Work request>
Which of the lines below mention the word "company"? Pull each one out.

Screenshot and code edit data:

---------------

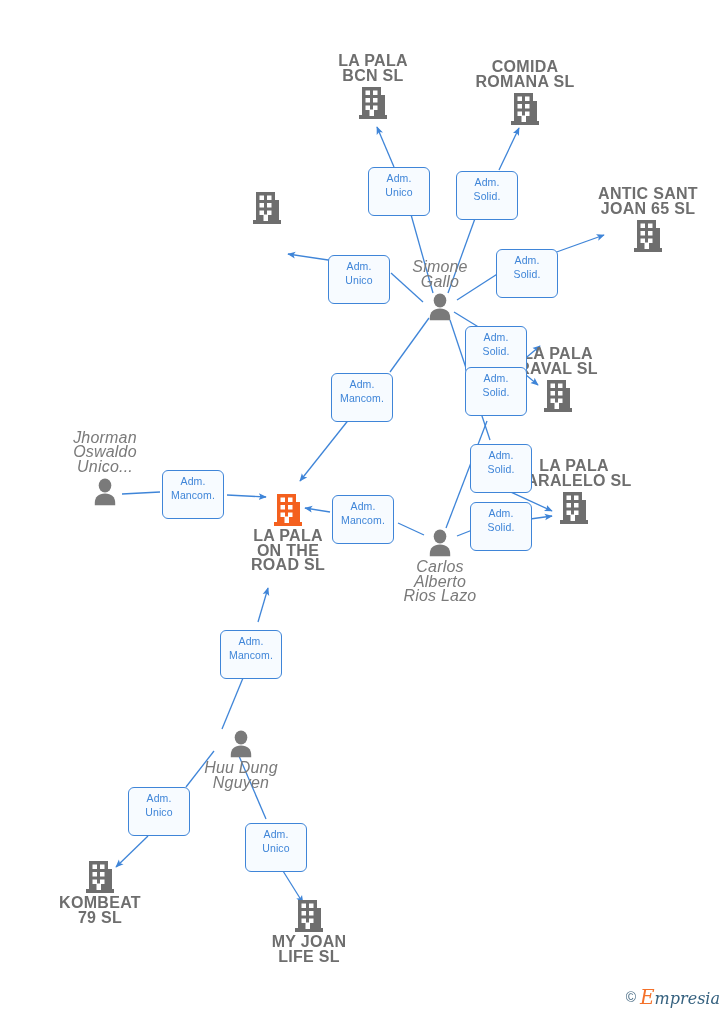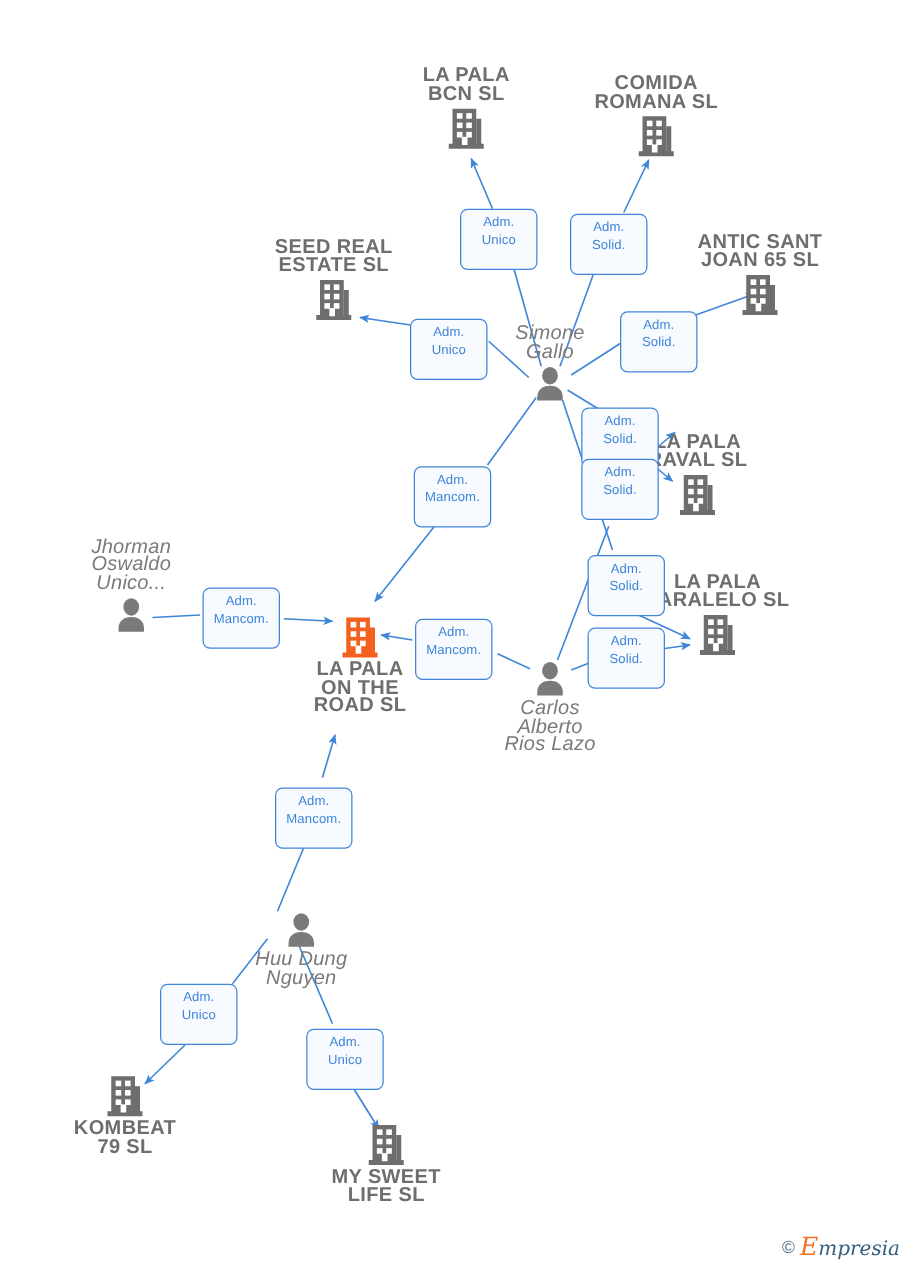--- a/index.html
+++ b/index.html
@@ -222,8 +222,6 @@
           </svg></span>
       </div>
       <div class="node company cap-top" style="left: 267px; top: 191px;">
-        <span class="caption">SEED REAL
-ESTATE  SL</span>
         <span class="glyph"><svg width="30" height="34" viewBox="0 0 30 34" xmlns="http://www.w3.org/2000/svg">
             <rect x="4" y="1" width="19" height="29" fill="#6e6e6e"></rect>
             <rect x="23" y="9" width="4" height="21" fill="#6e6e6e"></rect>

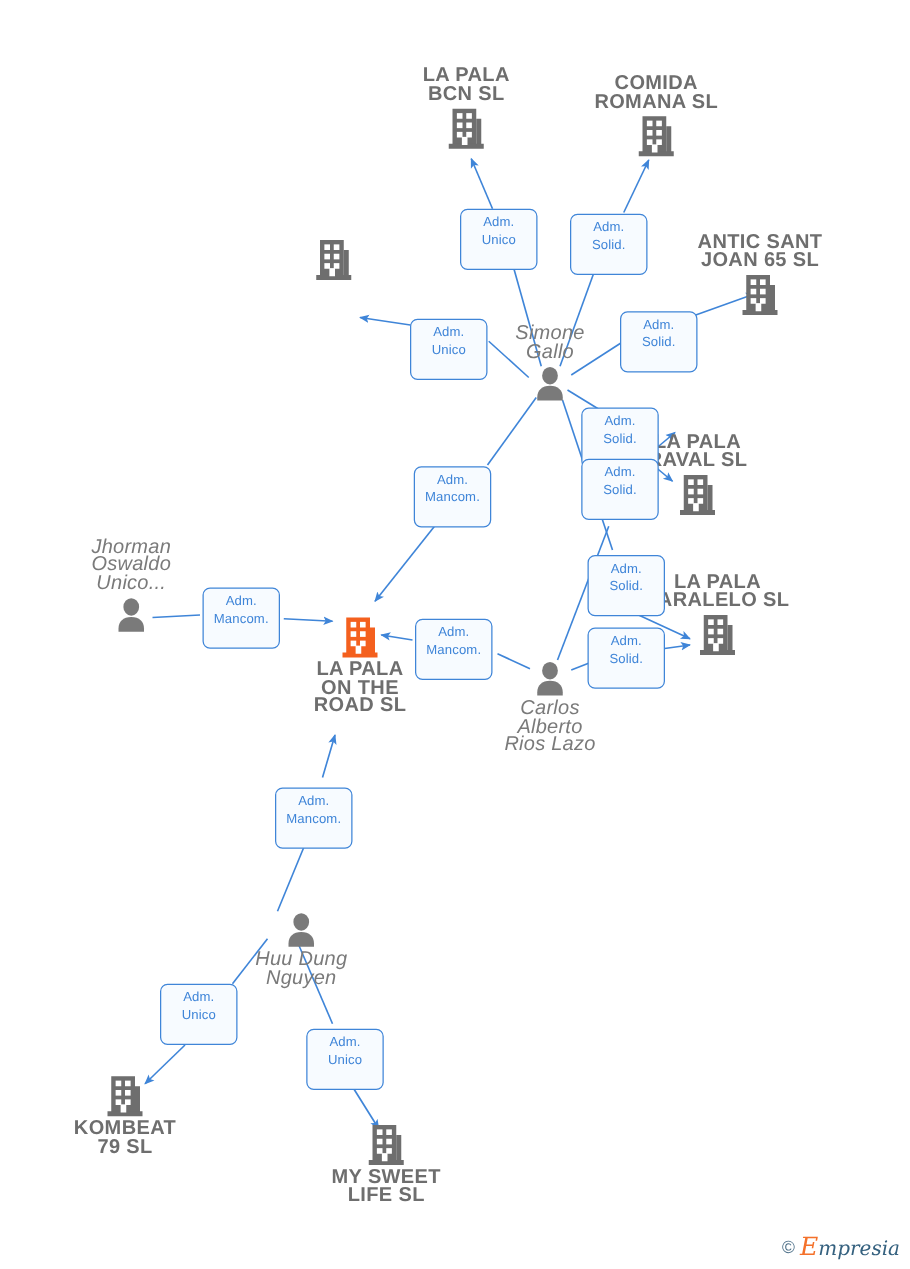--- a/index.html
+++ b/index.html
@@ -235,7 +235,7 @@
             <rect x="11.5" y="23.5" width="4.5" height="6.5" fill="#fff"></rect>
           </svg></span>
       </div>
-      <div class="node company cap-top" style="left: 608px; top: 187px;">
+      <div class="node company cap-top" style="left: 648px; top: 187px;">
         <span class="caption">ANTIC SANT
 JOAN 65  SL</span>
         <span class="glyph"><svg width="30" height="34" viewBox="0 0 30 34" xmlns="http://www.w3.org/2000/svg">

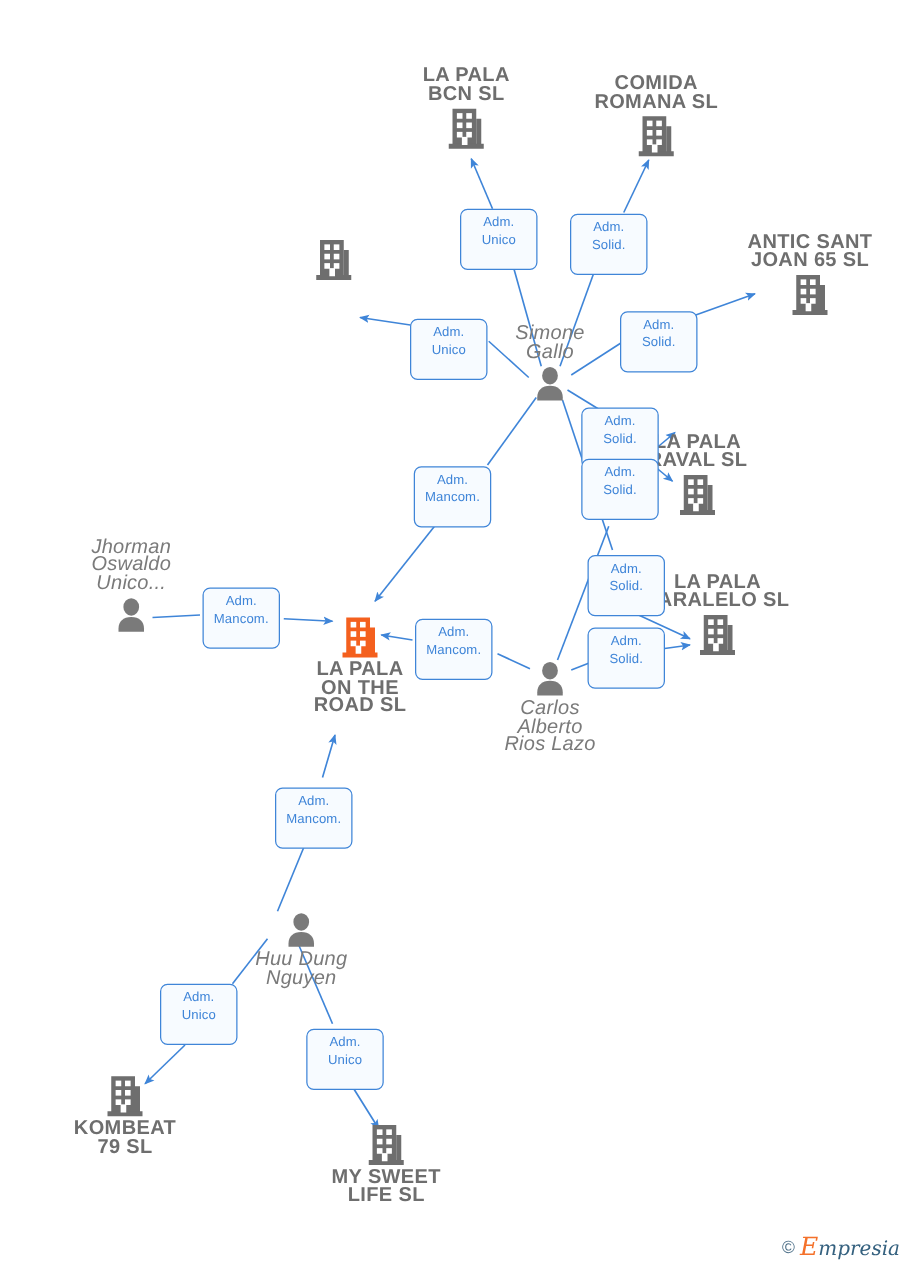--- a/index.html
+++ b/index.html
@@ -363,7 +363,7 @@
             <rect x="15" y="19.5" width="4.5" height="4.5" fill="#fff"></rect>
             <rect x="11.5" y="23.5" width="4.5" height="6.5" fill="#fff"></rect>
           </svg></span>
-        <span class="caption">MY SWEET
+        <span class="caption">MY JOAN
 LIFE SL</span>
       </div>
     </div>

---------------

Response to this exercise>
       <div class="node company cap-top" style="left: 267px; top: 191px;">
-      <div class="node company cap-top" style="left: 608px; top: 187px;">
+      <div class="node company cap-top" style="left: 648px; top: 187px;">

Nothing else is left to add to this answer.